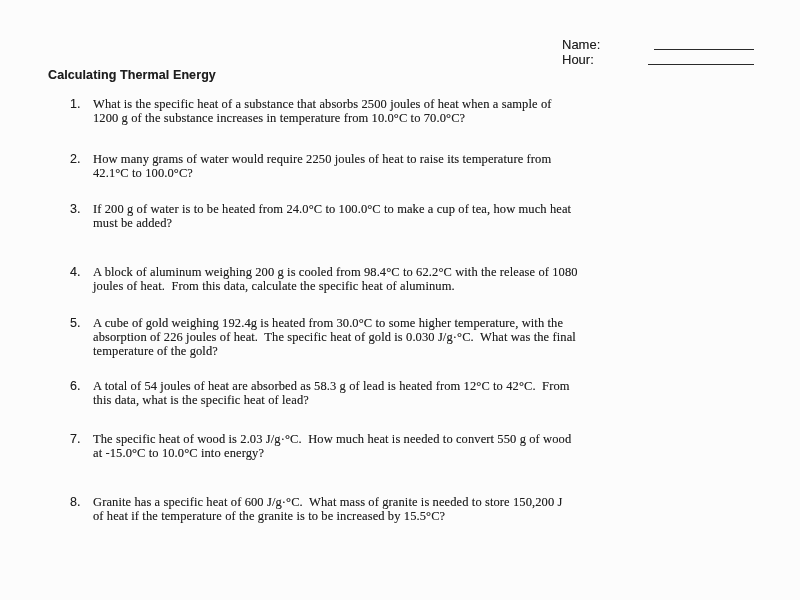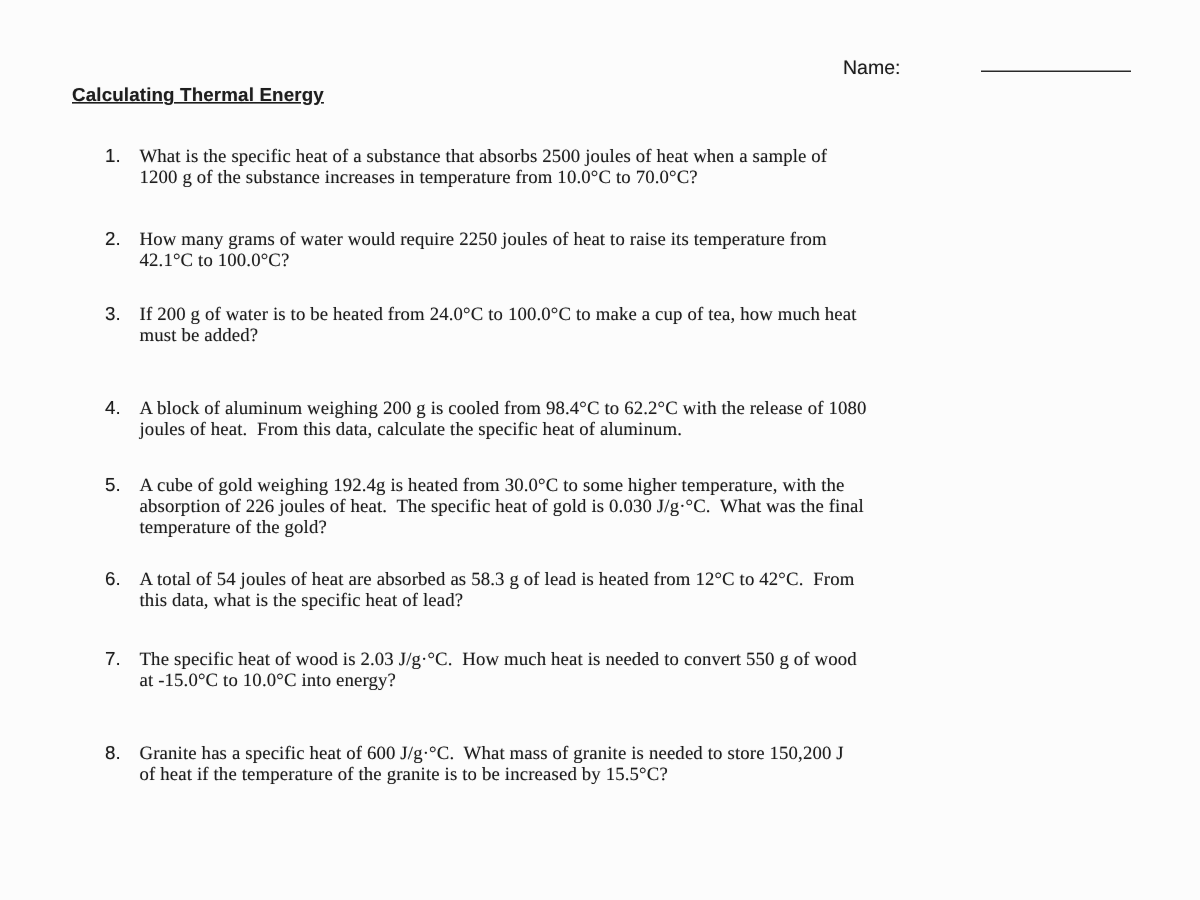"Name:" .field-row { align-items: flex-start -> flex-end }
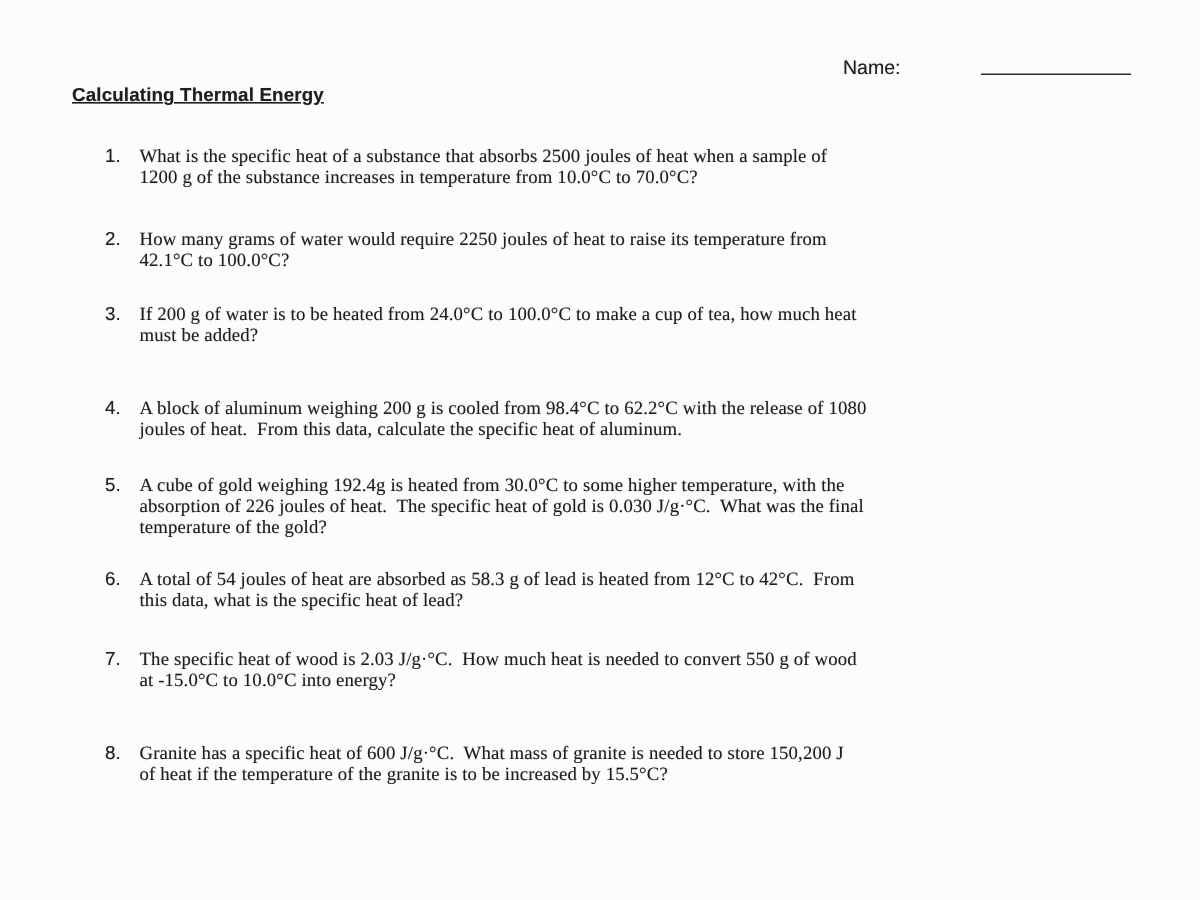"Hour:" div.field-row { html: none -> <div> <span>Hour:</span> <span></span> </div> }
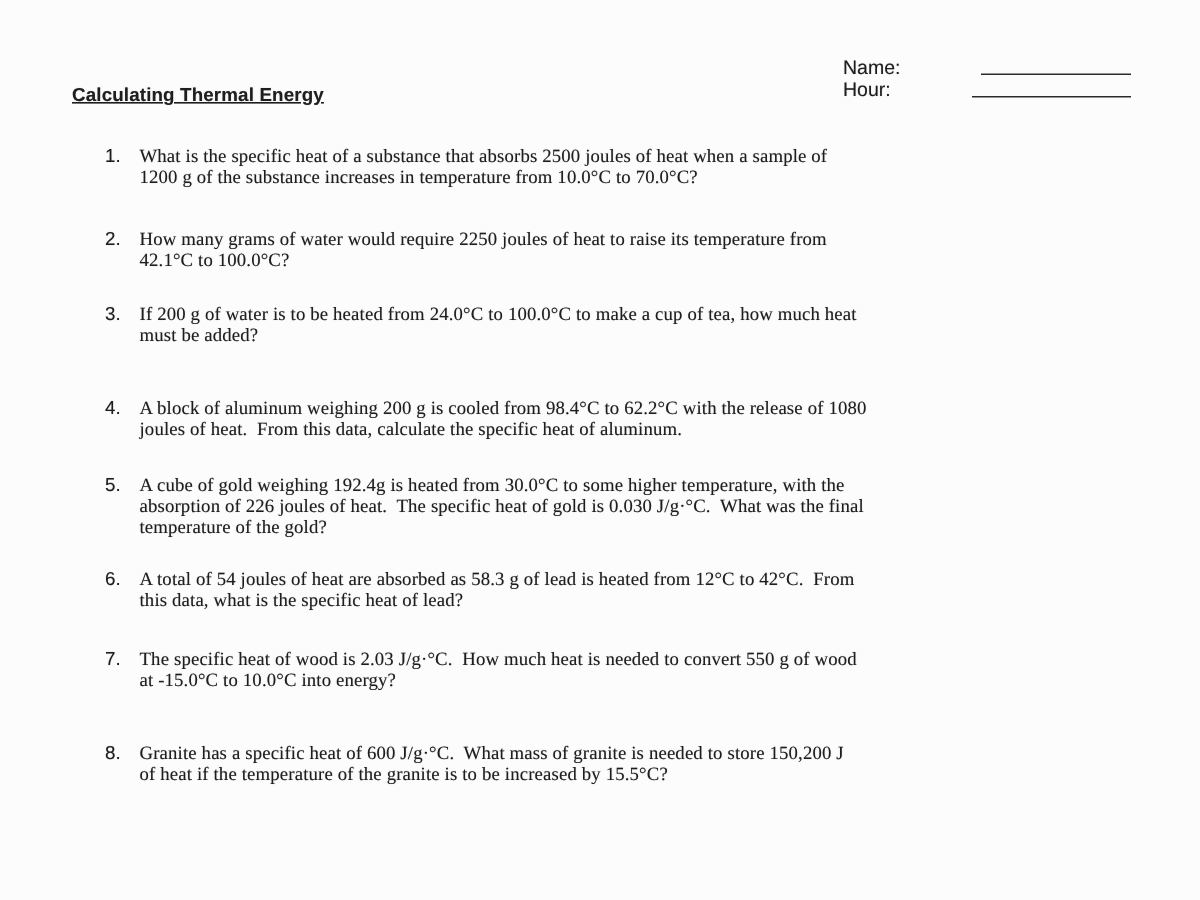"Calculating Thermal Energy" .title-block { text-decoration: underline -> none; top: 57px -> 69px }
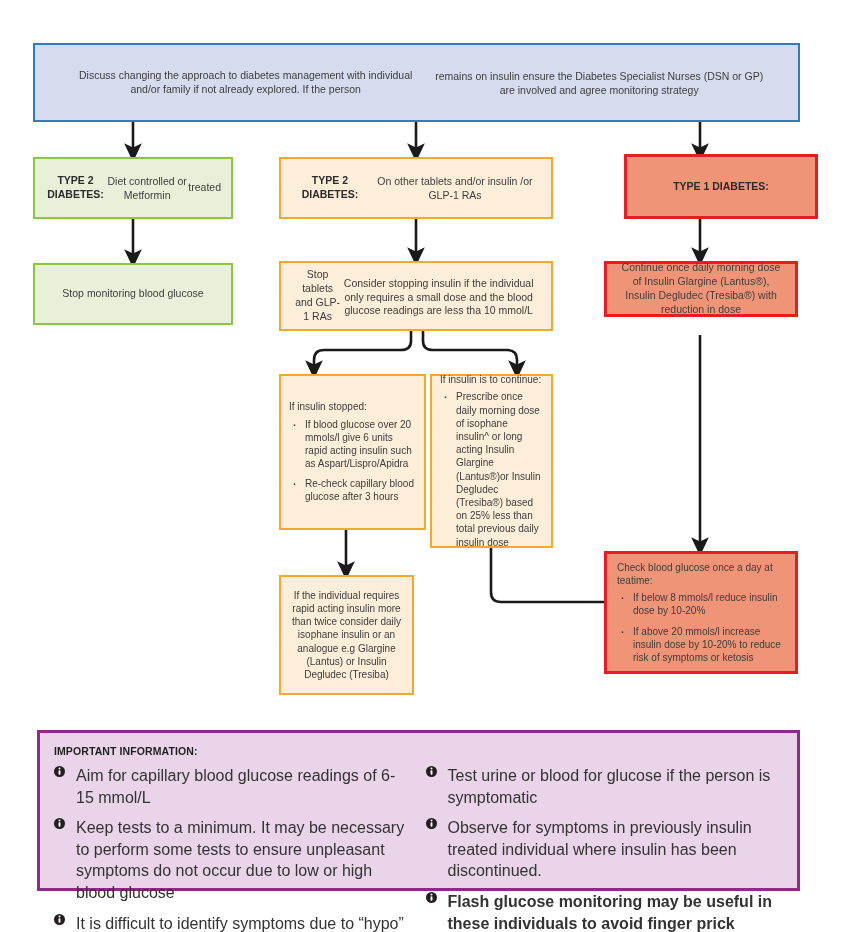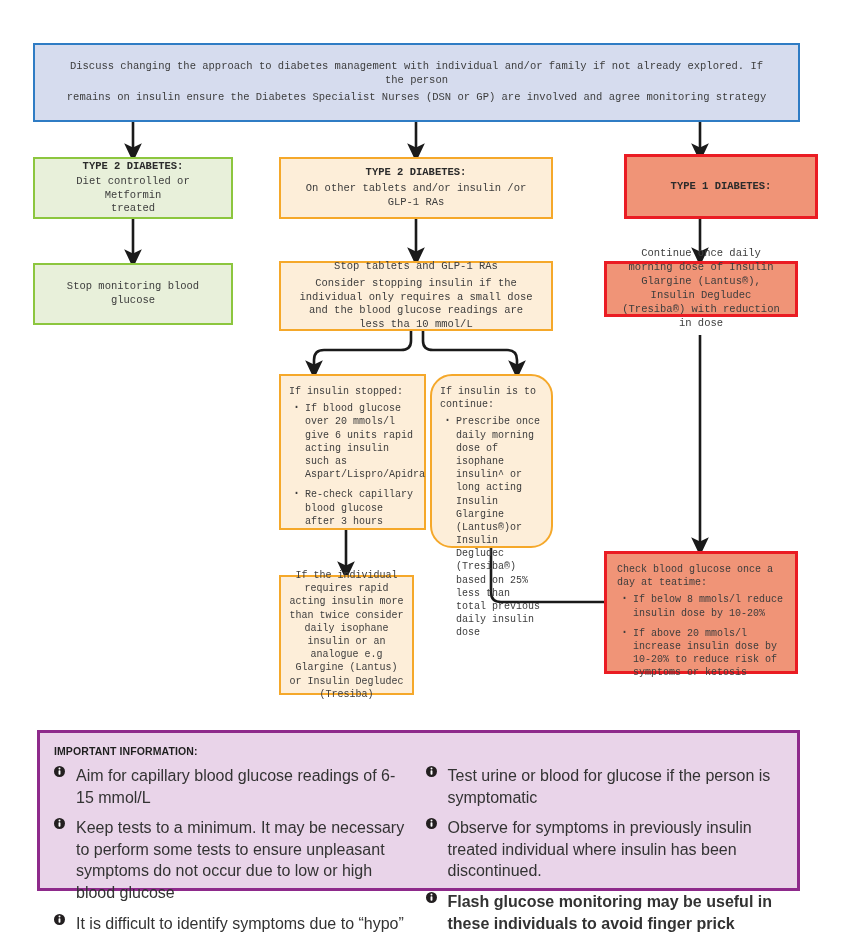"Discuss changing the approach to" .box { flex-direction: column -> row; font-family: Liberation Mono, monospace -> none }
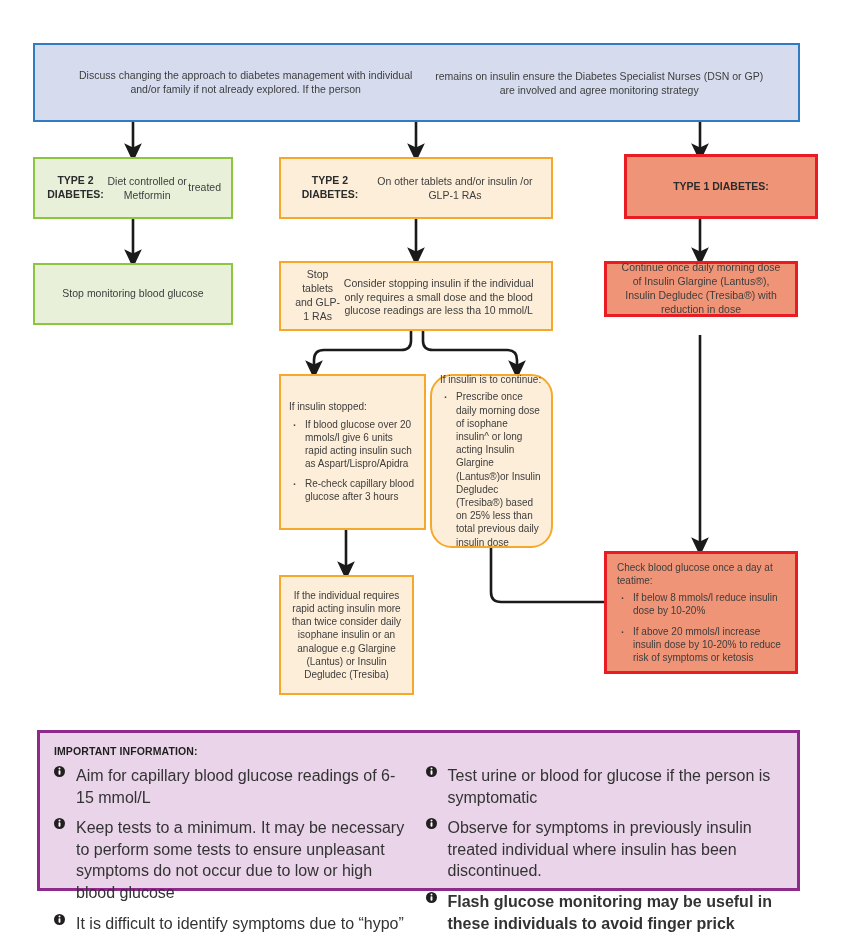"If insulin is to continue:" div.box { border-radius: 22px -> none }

■ WHAT IS BEING ASKED ■
Set down every record exactly, without the pictures.

■ OUTPUT FOR THIS EXERCISE ■
"Name:" .field-row { align-items: flex-start -> flex-end }
"Hour:" div.field-row { html: none -> <div> <span>Hour:</span> <span></span> </div> }
"Calculating Thermal Energy" .title-block { text-decoration: underline -> none; top: 57px -> 69px }
"Discuss changing the approach to" .box { flex-direction: column -> row; font-family: Liberation Mono, monospace -> none }
"If insulin is to continue:" div.box { border-radius: 22px -> none }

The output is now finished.